Operation Warp Speed is the program by which President Donald Trump’s administration has committed up to a combined more than $11 billion to developers of seven COVID-19 vaccine candidates to date toward R&D, manufacturing, and distribution of their vaccines. The program aims to deliver 300 million vaccine doses protecting against SARS-CoV-2 by January 2021 by awarding funds and coordinating the development of vaccines, drugs, and diagnostics across agencies of the Departments of Defense (DoD) and Health and Human Services (HHS)—the latter agency including BARDA, the Centers for Disease Control and Prevention (CDC), the FDA, and the NIH.
TerraCoV2 is based on CoV-2 S-2P, a stabilized pre-fusion spike protein created by the NIH. The agency in March issued a worldwide, nonexclusive intellectual property license for the protein to Oragenics’ wholly-owned subsidiary Noachis Terra.
“Although we are disappointed with BARDA’s funding decision, we will continue to pursue other sources of non-dilutive funding of grants and corporate partnerships, and possibly equity capital to advance development of our promising vaccine,” Oragenics president and CEO Alan Joslyn, PhD, stated.
In a regulatory filing, Oragenics said it would pursue another source of potential funding: “The company intends to continue to seek funding through other sources, including but not limited to, contracts and grants from various federal government agencies.”
Investors sent shares of Oragenics’ “nano cap” stock—denoting companies with market capitalizations of under $50 million—tumbling 12%, to 56 cents a share from 63 cents a share, on Monday during trading, then down an additional 2 cents or 3%, to 54 cents a share.
A matter of timing?
Joslyn suggested that BARDA’s thumbs-down may have simply been a question of timing, as the current federal fiscal year ends on Wednesday: “We believe that additional government funds could be made available during the federal government’s new fiscal year, which begins on October 1, that we can pursue for development of Terra CoV-2.”
However, Congress has yet to pass a budget for the upcoming fiscal year 2021. The U.S. House of Representatives last week passed a bipartisan continuing resolution to extend federal government funding through December 11, on a 359-57 vote, but the measure has yet to be taken up by the U.S. Senate.
Joslyn said BARDA has told Oragenics that it continues to evaluate vaccine candidates for assistance through Operation Warp Speed, and that promising candidates may be partnered instead with the DoD’s Joint Program Executive Office for Chemical, Biological, Radiological and Nuclear Defense (JPEO-CBRND).
“We remain committed to our Terra CoV-2 vaccine candidate and expect to continue development through to the completion of a Phase I clinical trial,” Joslyn said.
To that end, he added, Oragenics has completed analytical method feasibility and qualification activities with its contract manufacturer, and has advanced the creation of its research cell bank.
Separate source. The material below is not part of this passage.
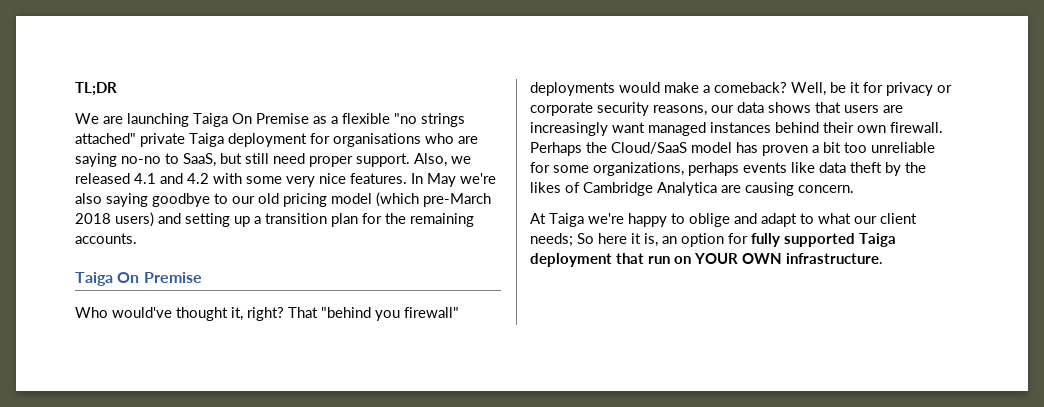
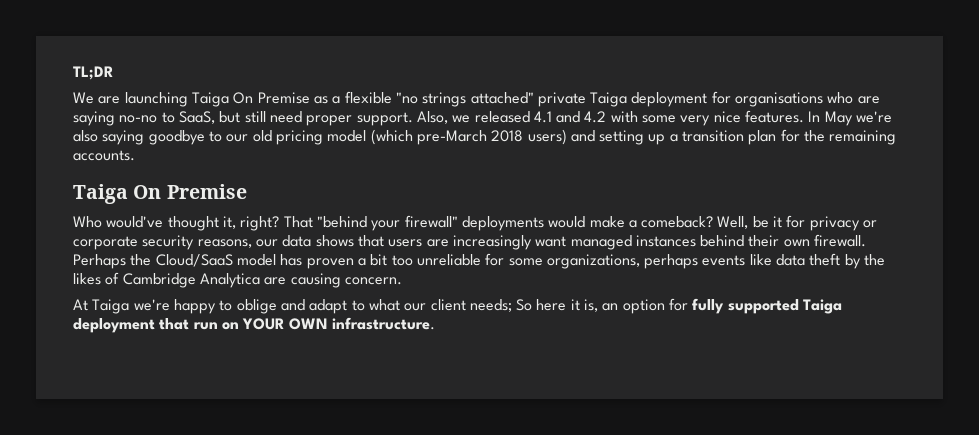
[375,310,400,321] you -> [371,220,401,231] your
Oragenics said on August 20 that it entered into a process development and drug substance manufacturing agreement of undisclosed value with Avid Bioservices, through which Avid agreed to provide Oragenics with analytical method development, process development, and drug substance manufacturing services to support development of Terra CoV-2. Avid’s manufacturing infrastructure includes three 2000 L single-use bioreactors and “considerable” space for expansion.
A month earlier, Oragenics said CoV-2 S-2P generated neutralizing antibodies in mice during immunization against SARS-CoV-2 in an NIH preclinical study, and was successfully inserted into Chinese Hamster Cells, as part of work being conducted with contract research organization Aragen Bioscience.
Oragenics has said it aims to advance Terra CoV-2 into human clinical trials by early 2021.